He talk pretty next week
Arts

He talk pretty next week

David Sedaris, a best-selling humorist and essayist, will speak at the Bellows Falls Opera House

BELLOWS FALLS — In preparation for an upcoming visit from a prominent author, local attorney Ray Massucco orchestrated a crowdsourced search for a flat-top lectern.

“Mr. Sedaris prefers a lectern that is not very slanted, so the hunt is on,” Massucco wrote on Facebook on Sunday.

Within a couple of days, local book merchant Pat Fowler informed Massucco that she had found one - a suitably quirky piece of furniture that should please one David Sedaris, the 64-year-old humorist and essayist whose work is nothing if not itself quirky.

Mentioning his “sardonic wit and incisive social critiques,” the publicity for the event describes Sedaris as “one of America's pre-eminent humor writers” and “the master of satire and one of today's most observant writers addressing the human condition.”

Sedaris's new book, A Carnival of Snackery: Diaries, 2003–2020, will be published Oct. 5 by Little, Brown and Company. A compendium of his own selections from almost 30 years of his work, The Best of Me, was published in 2020.

Calypso, his 2018 collection of essays, is a New York Times best-seller, and a Washington Post Best Book of the Year. The audiobook of Calypso was nominated for a 2019 Grammy in the Best Spoken Word Album category.

Sedaris rose from obscurity to audio and literary prominence as a voice on NPR's Morning Edition in 1992 with a seven-minute story about his experience as an elf at Macy's in New York City. His voice has frequently been heard on public radio's This American Life.

Sedaris is the author of a number of collections of essays and short stories: Barrel Fever, Holidays on Ice, Naked, Me Talk Pretty One Day, Dress Your Family in Corduroy and Denim, When You Are Engulfed in Flames, Let's Explore Diabetes with Owls, and Theft By Finding: Diaries (19772002).

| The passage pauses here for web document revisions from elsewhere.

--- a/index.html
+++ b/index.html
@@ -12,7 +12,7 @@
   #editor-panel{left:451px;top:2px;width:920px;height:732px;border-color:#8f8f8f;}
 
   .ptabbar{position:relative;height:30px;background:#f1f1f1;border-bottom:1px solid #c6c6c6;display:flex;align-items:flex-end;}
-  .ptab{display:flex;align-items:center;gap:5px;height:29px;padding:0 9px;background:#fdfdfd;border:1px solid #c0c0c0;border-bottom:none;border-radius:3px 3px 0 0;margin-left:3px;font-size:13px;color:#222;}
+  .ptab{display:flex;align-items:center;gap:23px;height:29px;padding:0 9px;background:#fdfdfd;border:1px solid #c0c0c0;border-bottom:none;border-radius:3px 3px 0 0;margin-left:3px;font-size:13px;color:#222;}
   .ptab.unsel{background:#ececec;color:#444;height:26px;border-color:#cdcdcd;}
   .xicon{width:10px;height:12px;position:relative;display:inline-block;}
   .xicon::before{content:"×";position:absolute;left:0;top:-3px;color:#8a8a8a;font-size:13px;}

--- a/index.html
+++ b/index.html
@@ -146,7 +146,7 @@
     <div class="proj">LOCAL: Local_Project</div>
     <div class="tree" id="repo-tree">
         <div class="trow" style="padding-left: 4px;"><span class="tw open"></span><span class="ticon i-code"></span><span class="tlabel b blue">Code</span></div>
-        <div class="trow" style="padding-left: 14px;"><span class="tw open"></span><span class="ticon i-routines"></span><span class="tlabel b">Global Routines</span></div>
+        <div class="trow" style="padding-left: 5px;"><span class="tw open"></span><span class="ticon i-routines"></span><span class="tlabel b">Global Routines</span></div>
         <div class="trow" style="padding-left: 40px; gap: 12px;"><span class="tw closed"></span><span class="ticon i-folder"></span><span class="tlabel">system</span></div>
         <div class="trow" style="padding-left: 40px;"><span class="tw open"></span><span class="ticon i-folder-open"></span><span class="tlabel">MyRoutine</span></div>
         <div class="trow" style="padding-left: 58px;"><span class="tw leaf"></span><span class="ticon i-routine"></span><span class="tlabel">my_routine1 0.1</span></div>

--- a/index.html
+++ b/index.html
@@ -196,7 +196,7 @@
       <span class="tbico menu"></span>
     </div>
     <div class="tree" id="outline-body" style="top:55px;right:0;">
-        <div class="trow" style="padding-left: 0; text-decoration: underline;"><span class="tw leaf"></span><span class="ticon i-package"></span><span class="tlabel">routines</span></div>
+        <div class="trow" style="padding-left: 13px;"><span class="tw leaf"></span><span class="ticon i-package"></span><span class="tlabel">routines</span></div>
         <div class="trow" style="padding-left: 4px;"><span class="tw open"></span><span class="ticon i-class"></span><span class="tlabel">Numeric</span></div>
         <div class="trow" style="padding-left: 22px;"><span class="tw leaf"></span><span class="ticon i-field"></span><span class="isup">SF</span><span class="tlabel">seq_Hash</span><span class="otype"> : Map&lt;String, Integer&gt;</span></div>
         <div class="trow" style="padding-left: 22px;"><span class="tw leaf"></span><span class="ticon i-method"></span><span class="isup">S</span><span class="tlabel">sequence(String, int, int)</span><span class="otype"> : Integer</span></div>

He is the author of Squirrel Seeks Chipmunk: A Modest Bestiary, a collection of fables with illustrations by Ian Falconer. He was also the editor of Children Playing Before a Statue of Hercules, a short story anthology.

His pieces regularly appear in The New Yorker and have twice been included in “The Best American Essays” series. There are more than 10 million copies of his books in print, and they have been translated into 25 languages.

In 2018, The Paris Review awarded Sedaris the Terry Southern Prize for Humor, and that year he also received the Medal for Spoken Language from the American Academy of Arts and Letters, to which he was elected as a member the following year.

Tickets are $55 for orchestra seats and $45 for balcony seating, and are available at bit.ly/630-sedaris-tickets. Masks will be required for all attendees regardless of vaccination status.

Village Square Booksellers has the book concession at this event. Orders for Sedaris's book can be placed in person at the bookstore or at bit.ly/630-sedaris-books.